Work to be completed: Wherever the string "margin" appears in a line of the listing below, report that line.

·····

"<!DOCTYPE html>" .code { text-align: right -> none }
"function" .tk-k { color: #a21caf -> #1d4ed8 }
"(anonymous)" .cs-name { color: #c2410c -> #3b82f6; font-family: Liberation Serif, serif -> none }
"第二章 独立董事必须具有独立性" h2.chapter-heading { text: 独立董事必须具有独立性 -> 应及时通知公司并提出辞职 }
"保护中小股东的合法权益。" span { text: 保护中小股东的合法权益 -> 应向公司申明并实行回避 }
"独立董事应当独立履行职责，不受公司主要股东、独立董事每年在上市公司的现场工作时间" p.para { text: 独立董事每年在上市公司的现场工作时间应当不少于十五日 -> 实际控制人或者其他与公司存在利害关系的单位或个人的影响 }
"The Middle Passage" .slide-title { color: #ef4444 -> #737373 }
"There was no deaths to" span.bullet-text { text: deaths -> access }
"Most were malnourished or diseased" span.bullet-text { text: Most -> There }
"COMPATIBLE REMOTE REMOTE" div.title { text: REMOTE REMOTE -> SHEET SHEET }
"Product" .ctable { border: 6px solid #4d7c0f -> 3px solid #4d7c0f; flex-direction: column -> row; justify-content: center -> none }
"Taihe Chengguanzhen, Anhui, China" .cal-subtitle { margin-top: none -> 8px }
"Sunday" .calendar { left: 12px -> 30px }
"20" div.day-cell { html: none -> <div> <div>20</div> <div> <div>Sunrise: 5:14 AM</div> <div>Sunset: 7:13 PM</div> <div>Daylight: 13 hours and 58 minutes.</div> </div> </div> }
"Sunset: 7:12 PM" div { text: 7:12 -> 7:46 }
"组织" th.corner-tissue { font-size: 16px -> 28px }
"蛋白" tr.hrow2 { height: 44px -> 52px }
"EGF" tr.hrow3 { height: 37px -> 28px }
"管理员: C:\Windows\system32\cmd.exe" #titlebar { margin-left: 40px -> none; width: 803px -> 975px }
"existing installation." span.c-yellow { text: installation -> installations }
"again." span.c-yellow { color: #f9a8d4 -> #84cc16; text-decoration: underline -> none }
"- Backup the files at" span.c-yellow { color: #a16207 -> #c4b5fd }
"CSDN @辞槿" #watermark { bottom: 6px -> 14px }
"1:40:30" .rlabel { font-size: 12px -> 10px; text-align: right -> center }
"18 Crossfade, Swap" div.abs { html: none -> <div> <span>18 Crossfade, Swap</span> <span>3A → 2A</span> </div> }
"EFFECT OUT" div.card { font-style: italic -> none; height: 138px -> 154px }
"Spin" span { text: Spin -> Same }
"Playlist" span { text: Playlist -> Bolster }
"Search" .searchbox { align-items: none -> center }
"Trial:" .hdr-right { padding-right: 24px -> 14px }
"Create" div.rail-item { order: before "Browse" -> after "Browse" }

·····

Result:
"Taihe Chengguanzhen, Anhui, China" .cal-subtitle { margin-top: none -> 8px }
"管理员: C:\Windows\system32\cmd.exe" #titlebar { margin-left: 40px -> none; width: 803px -> 975px }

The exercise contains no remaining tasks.